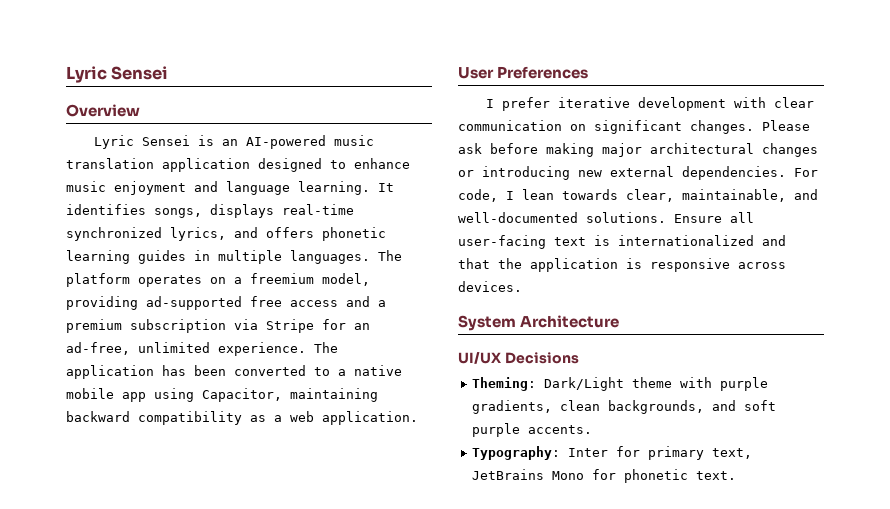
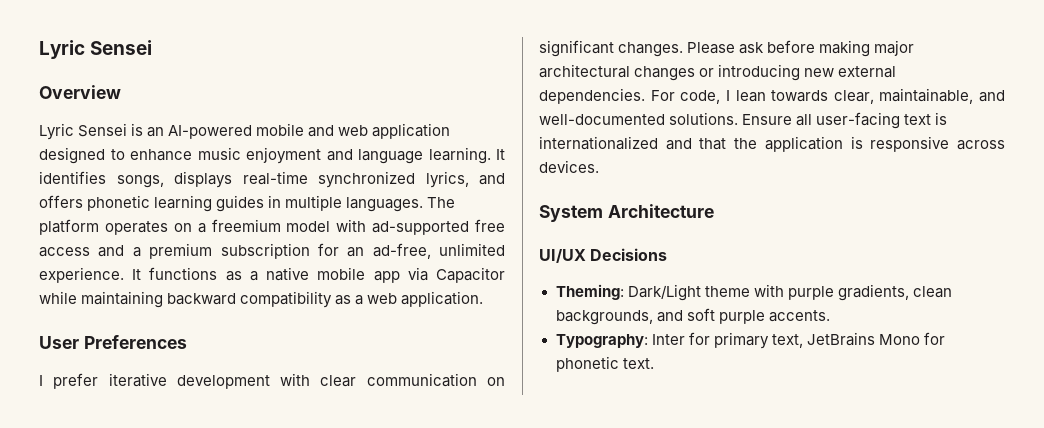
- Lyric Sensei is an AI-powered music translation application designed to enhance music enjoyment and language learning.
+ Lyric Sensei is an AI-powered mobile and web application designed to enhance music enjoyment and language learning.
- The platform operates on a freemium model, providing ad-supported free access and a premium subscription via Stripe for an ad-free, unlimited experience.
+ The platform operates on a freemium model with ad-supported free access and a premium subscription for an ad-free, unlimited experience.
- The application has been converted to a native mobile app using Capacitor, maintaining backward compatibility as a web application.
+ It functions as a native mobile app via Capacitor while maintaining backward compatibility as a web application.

**WHAT TO WORK ON**:
Where the line containing "- The application" appears in the records above, begin there and print every line through the last, exactly and with nothing else.

**EXPECTED ANSWER**:
- The application has been converted to a native mobile app using Capacitor, maintaining backward compatibility as a web application.
+ It functions as a native mobile app via Capacitor while maintaining backward compatibility as a web application.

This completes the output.